-- What you have to do --
Extract, exactly as written, the line that contains "line-height: 36px;" and all lines after it through the end of the records. Omit pictures.

-- Records for processing --
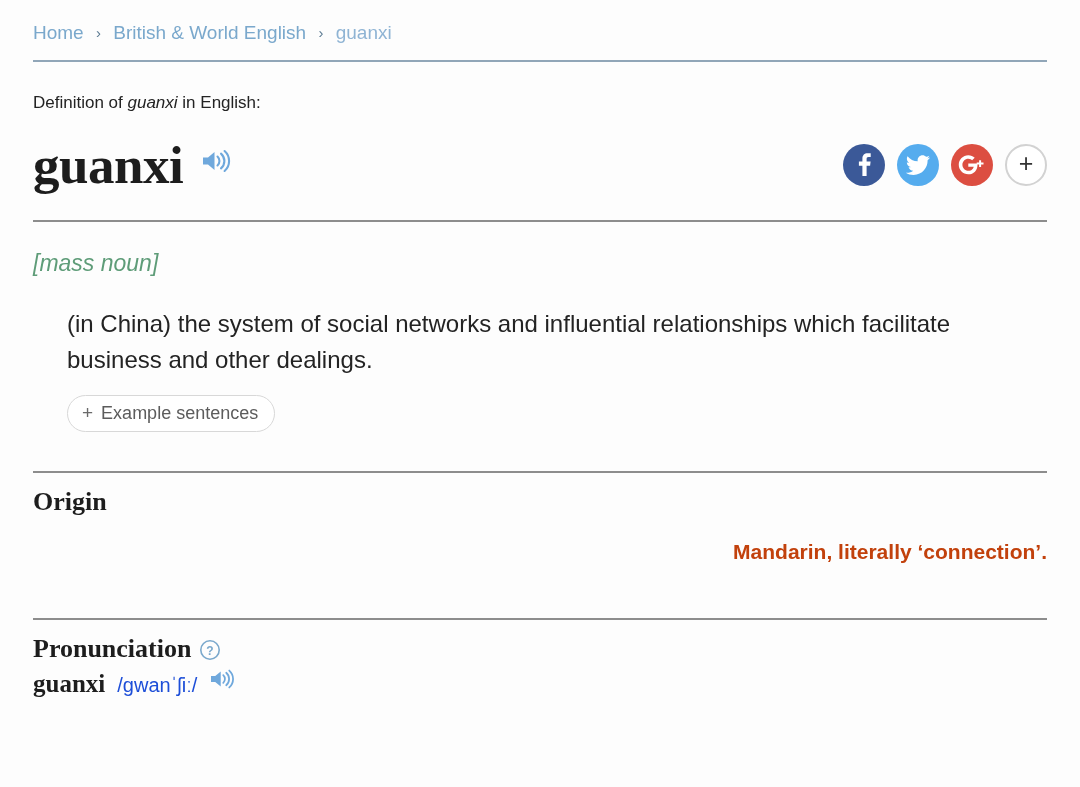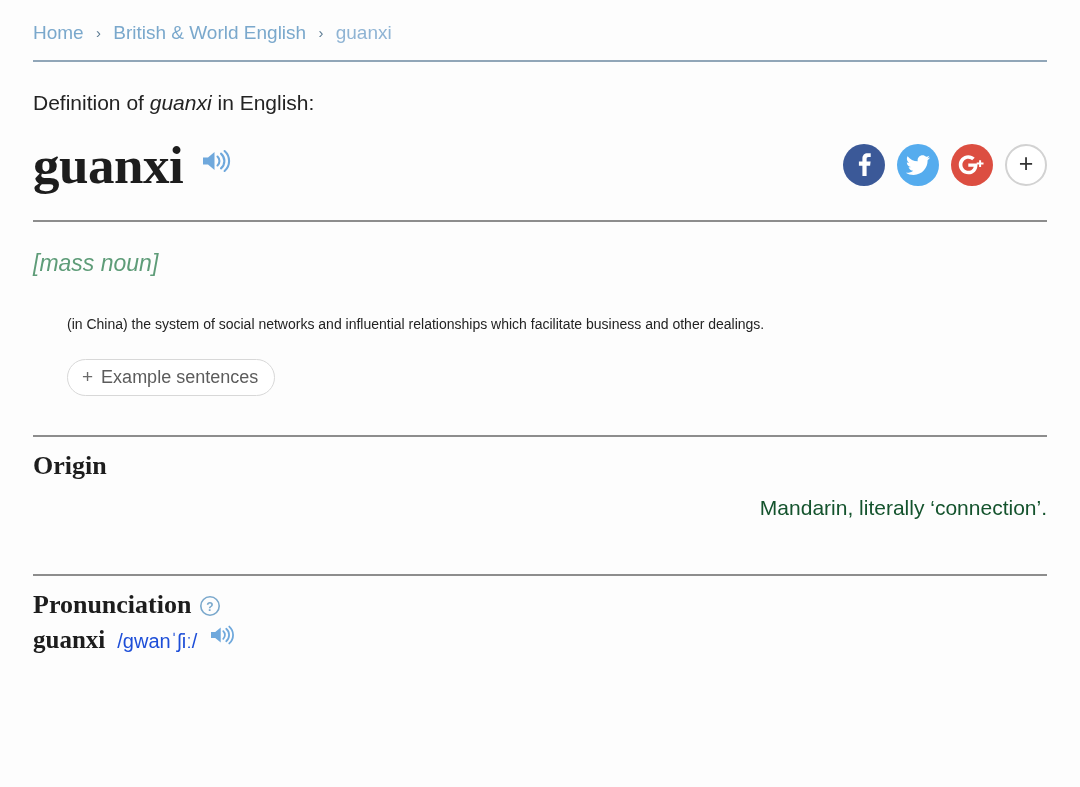--- a/index.html
+++ b/index.html
@@ -53,7 +53,7 @@
 
   
   .definition-of {
-    font-size: 21px;
+    font-size: 17px;
     line-height: 28px;
     color: #232323;
     margin-top: 27px;

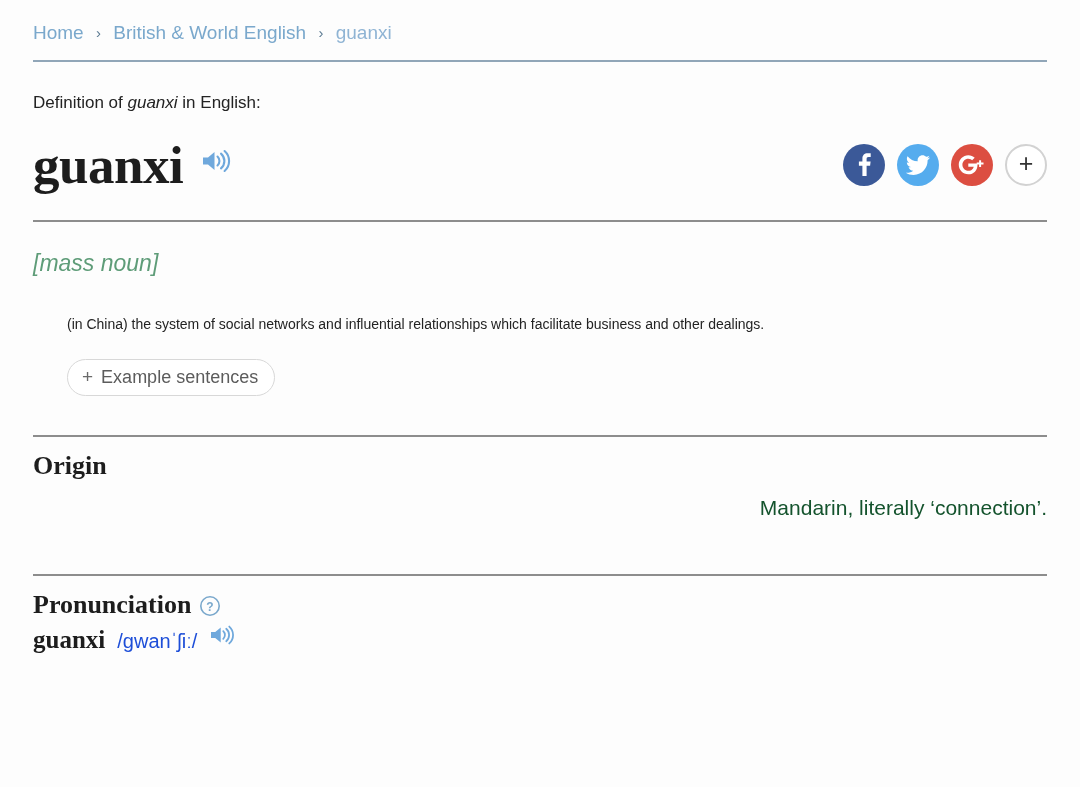--- a/index.html
+++ b/index.html
@@ -145,7 +145,7 @@
     padding-left: 34px;
   }
   .sense-text {
-    font-size: 14px;
+    font-size: 24px;
     line-height: 36px;
     color: #232323;
     max-width: 1012px;

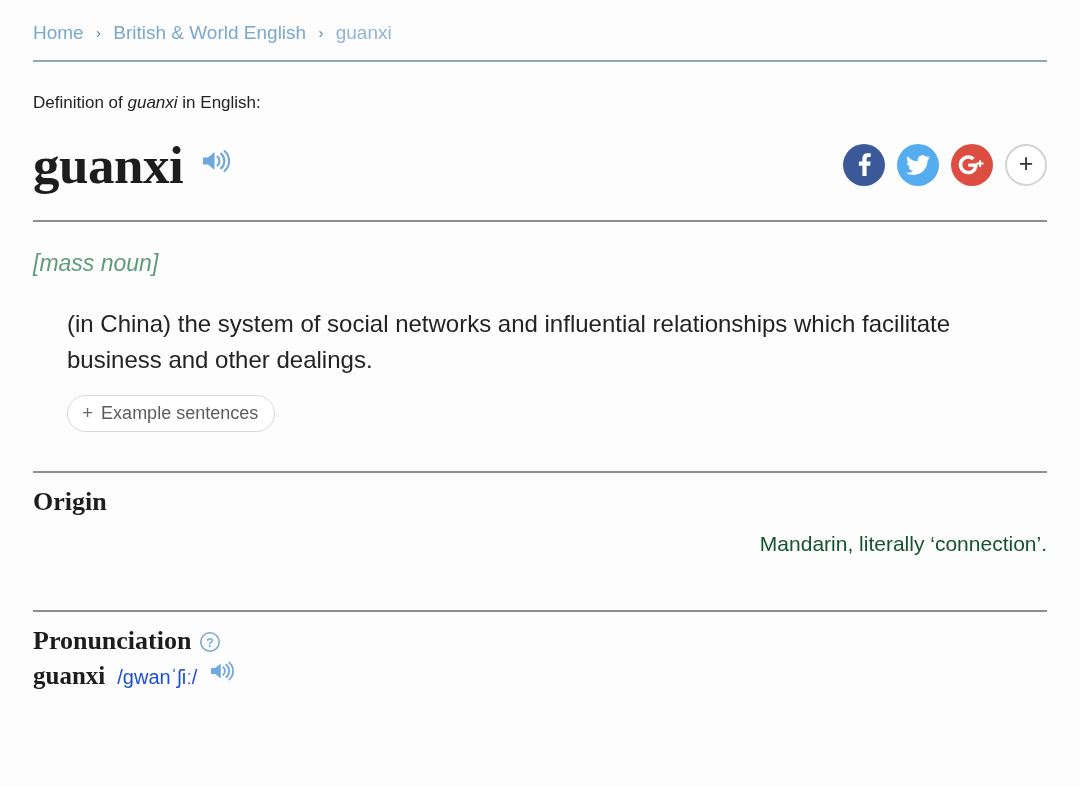--- a/index.html
+++ b/index.html
@@ -183,8 +183,9 @@
   .sect-body {
     font-size: 21px;
     line-height: 30px;
-    color: #14532d;
-    margin-top: 12px;
+    color: #c2410c;
+    margin-top: 20px;
+    font-weight: bold;
   }
   .pron-line {
     display: flex;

-- Solution to the problem --
     line-height: 36px;
     color: #232323;
     max-width: 1012px;

--- a/index.html
+++ b/index.html
@@ -183,8 +183,9 @@
   .sect-body {
     font-size: 21px;
     line-height: 30px;
-    color: #14532d;
-    margin-top: 12px;
+    color: #c2410c;
+    margin-top: 20px;
+    font-weight: bold;
   }
   .pron-line {
     display: flex;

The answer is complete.